__DESCRIPTION OF THE TASK__.
In the records below, which lines include "height"? Copy them.

__RECORDS FOR THE TASK__.

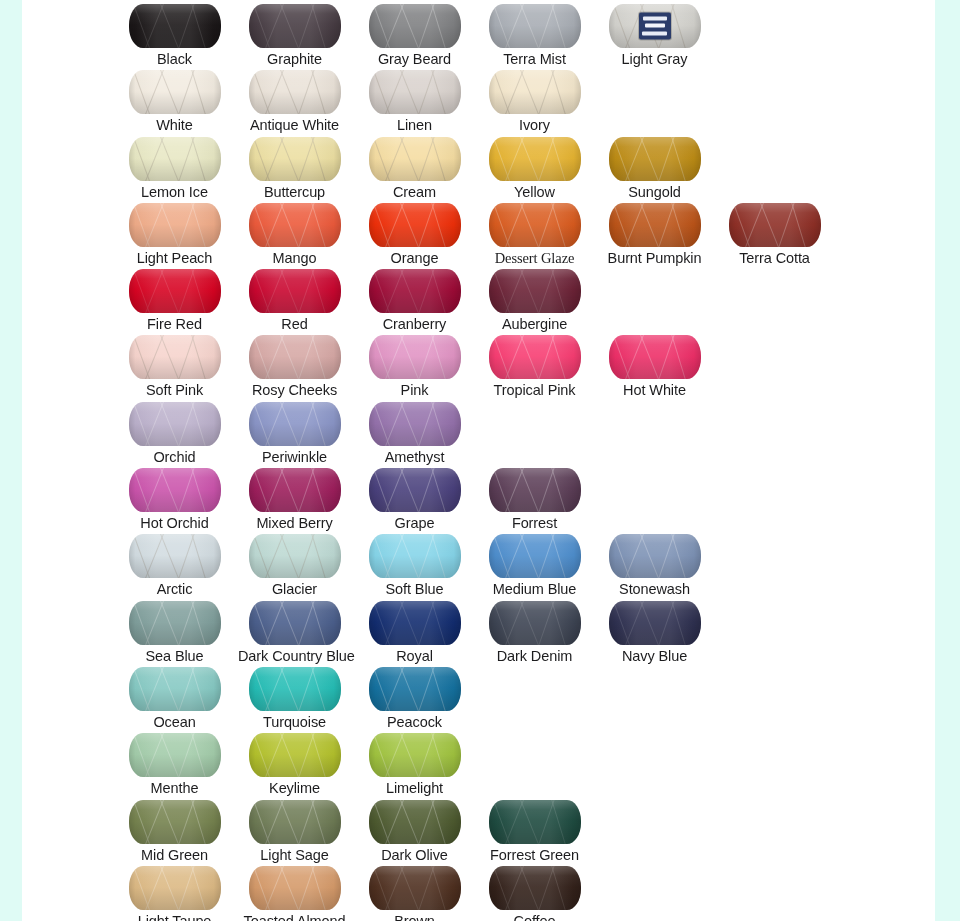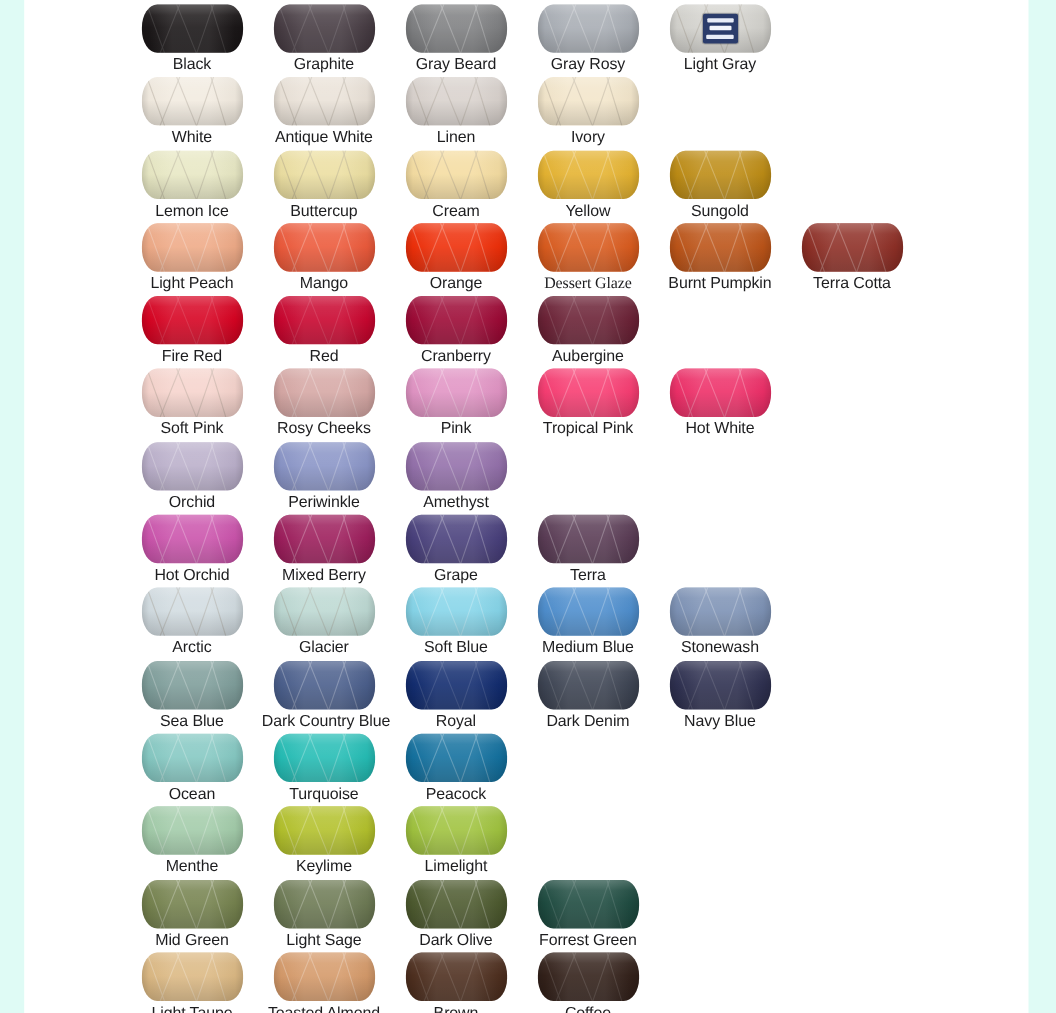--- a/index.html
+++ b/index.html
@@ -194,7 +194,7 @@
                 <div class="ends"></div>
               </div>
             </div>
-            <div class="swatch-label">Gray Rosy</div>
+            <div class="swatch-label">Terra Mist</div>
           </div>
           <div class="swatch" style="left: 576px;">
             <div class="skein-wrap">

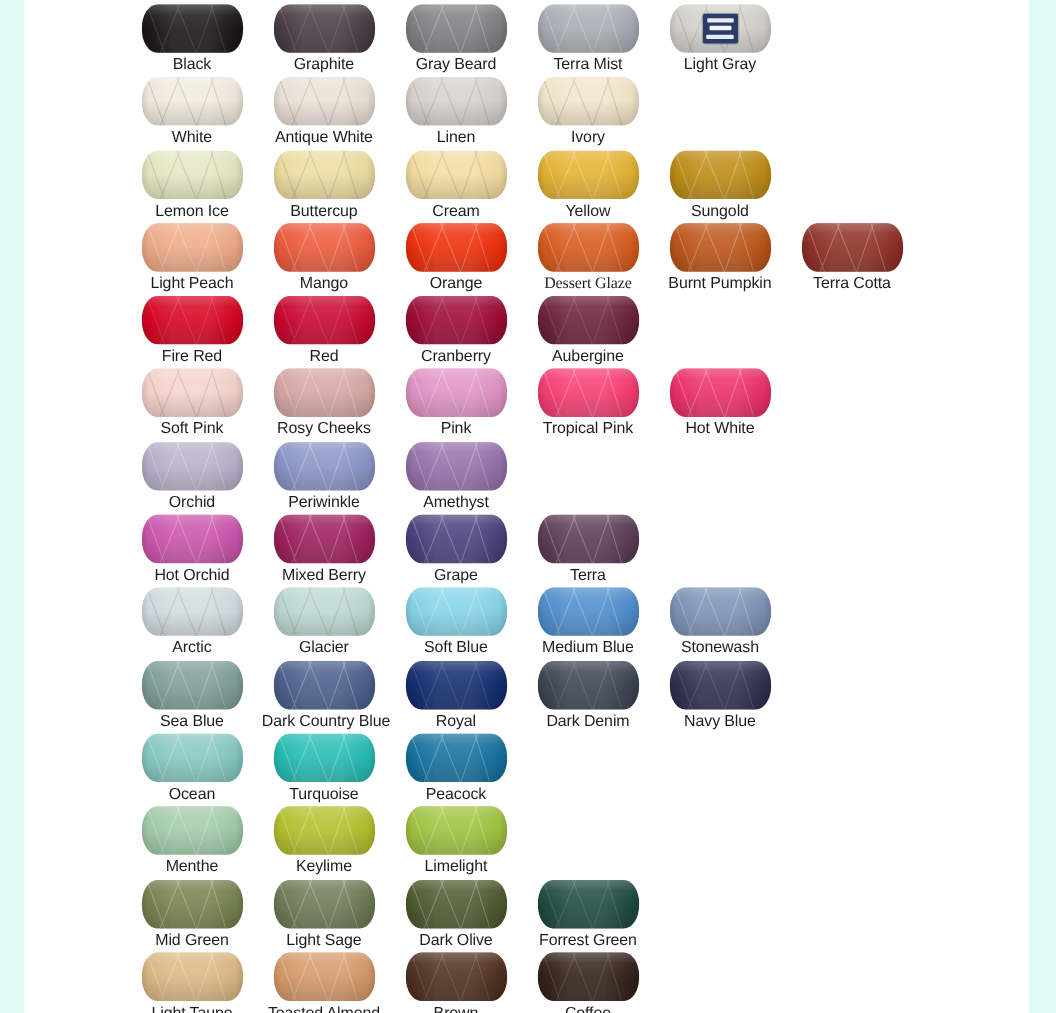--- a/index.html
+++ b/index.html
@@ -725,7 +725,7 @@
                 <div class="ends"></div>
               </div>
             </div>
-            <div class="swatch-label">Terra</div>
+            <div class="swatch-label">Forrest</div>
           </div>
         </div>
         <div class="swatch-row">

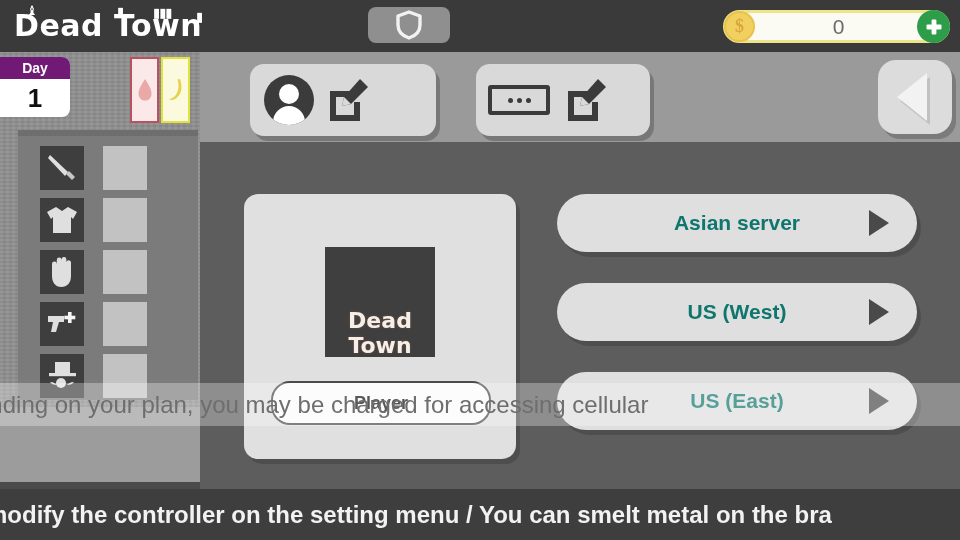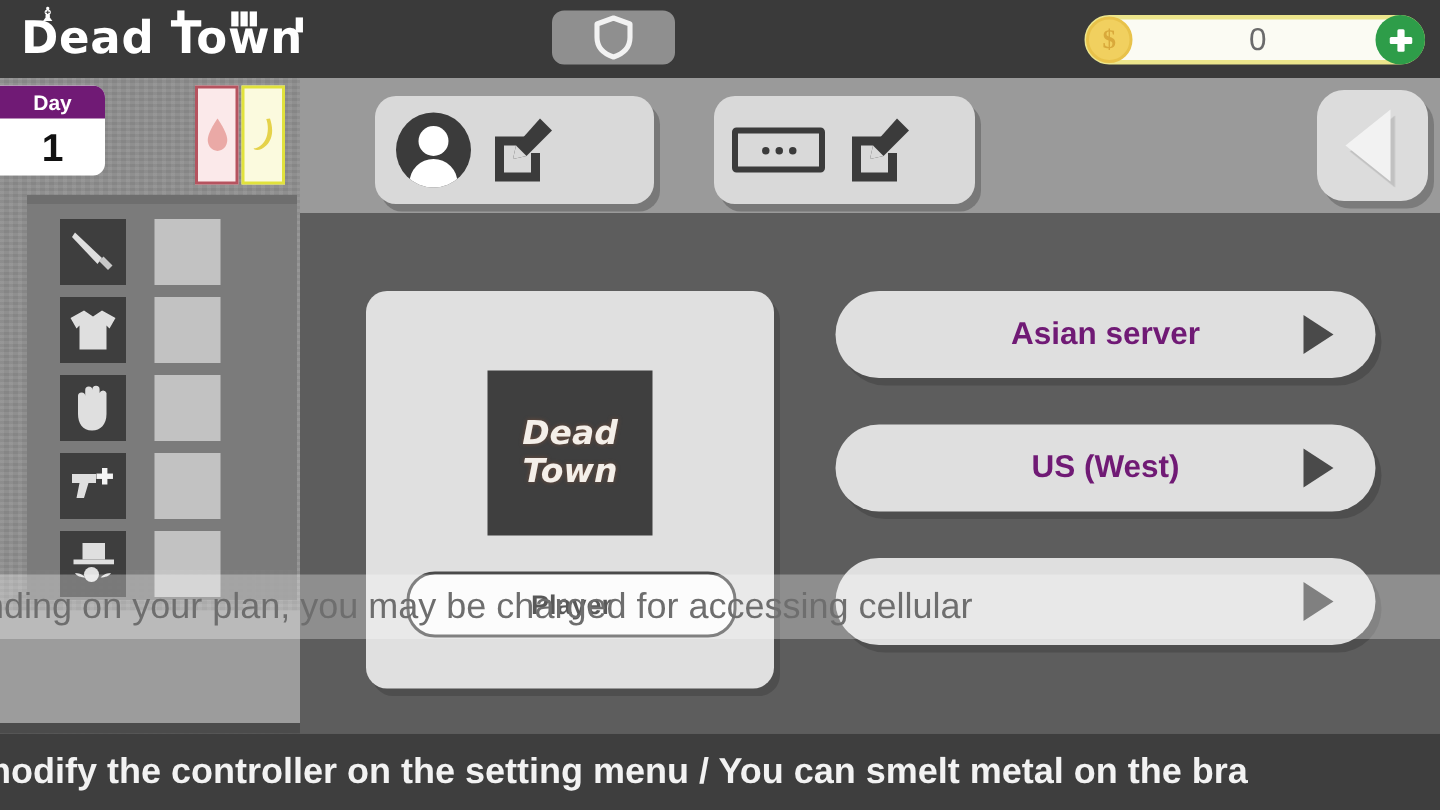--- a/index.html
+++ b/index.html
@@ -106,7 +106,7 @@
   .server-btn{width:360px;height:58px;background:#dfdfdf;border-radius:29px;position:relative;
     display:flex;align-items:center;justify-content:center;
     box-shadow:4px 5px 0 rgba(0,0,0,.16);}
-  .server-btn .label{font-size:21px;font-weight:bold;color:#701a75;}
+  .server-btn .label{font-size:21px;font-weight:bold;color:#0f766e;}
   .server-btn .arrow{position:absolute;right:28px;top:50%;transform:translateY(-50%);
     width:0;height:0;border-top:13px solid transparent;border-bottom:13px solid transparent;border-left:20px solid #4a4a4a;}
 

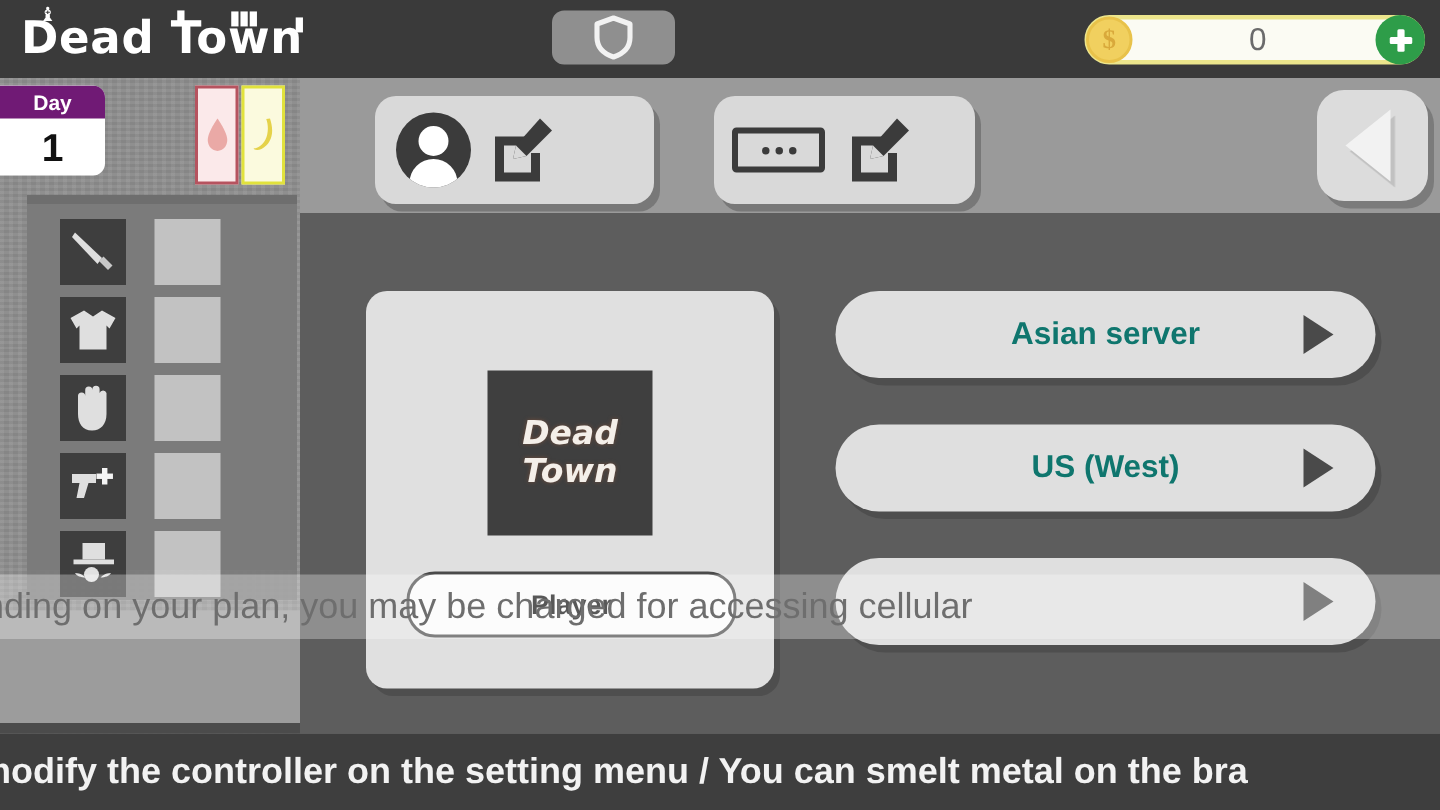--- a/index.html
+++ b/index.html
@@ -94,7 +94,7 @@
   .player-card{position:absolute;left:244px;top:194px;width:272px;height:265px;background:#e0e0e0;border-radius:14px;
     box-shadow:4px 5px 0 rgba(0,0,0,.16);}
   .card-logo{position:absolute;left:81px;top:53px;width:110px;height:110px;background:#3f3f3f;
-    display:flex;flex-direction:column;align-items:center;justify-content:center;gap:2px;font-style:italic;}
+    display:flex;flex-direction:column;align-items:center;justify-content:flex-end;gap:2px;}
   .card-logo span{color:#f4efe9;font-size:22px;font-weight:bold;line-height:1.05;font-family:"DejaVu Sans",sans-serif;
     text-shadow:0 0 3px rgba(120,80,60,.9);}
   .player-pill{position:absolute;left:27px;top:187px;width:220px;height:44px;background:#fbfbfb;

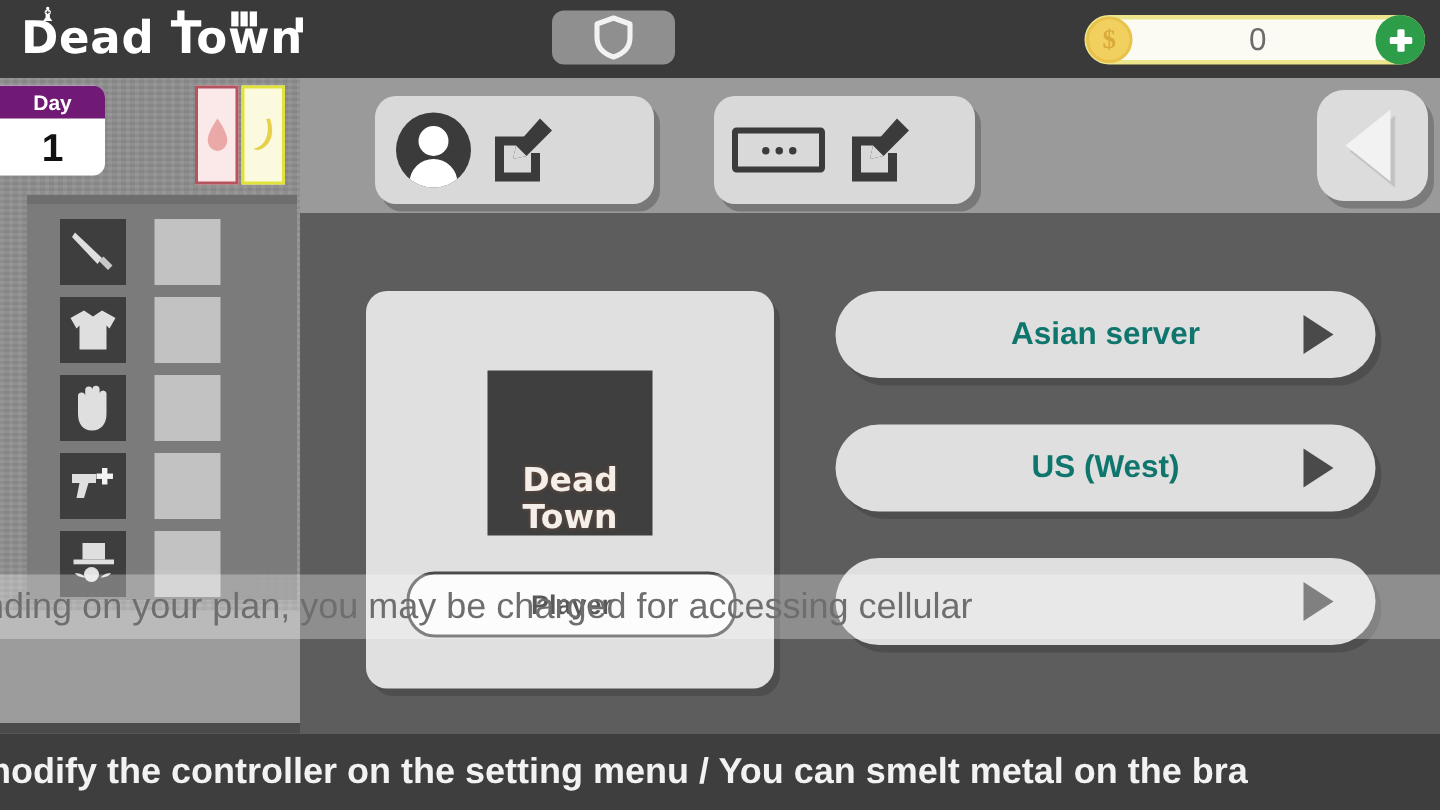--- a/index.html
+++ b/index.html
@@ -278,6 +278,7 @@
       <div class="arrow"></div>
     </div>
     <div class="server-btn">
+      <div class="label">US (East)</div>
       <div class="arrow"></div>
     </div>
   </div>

__ANSWER TO THE EXERCISE__.
   .server-btn{width:360px;height:58px;background:#dfdfdf;border-radius:29px;position:relative;
     width:0;height:0;border-top:13px solid transparent;border-bottom:13px solid transparent;border-left:20px solid #4a4a4a;}
   .player-card{position:absolute;left:244px;top:194px;width:272px;height:265px;background:#e0e0e0;border-radius:14px;
   .card-logo{position:absolute;left:81px;top:53px;width:110px;height:110px;background:#3f3f3f;
   .card-logo span{color:#f4efe9;font-size:22px;font-weight:bold;line-height:1.05;font-family:"DejaVu Sans",sans-serif;
   .player-pill{position:absolute;left:27px;top:187px;width:220px;height:44px;background:#fbfbfb;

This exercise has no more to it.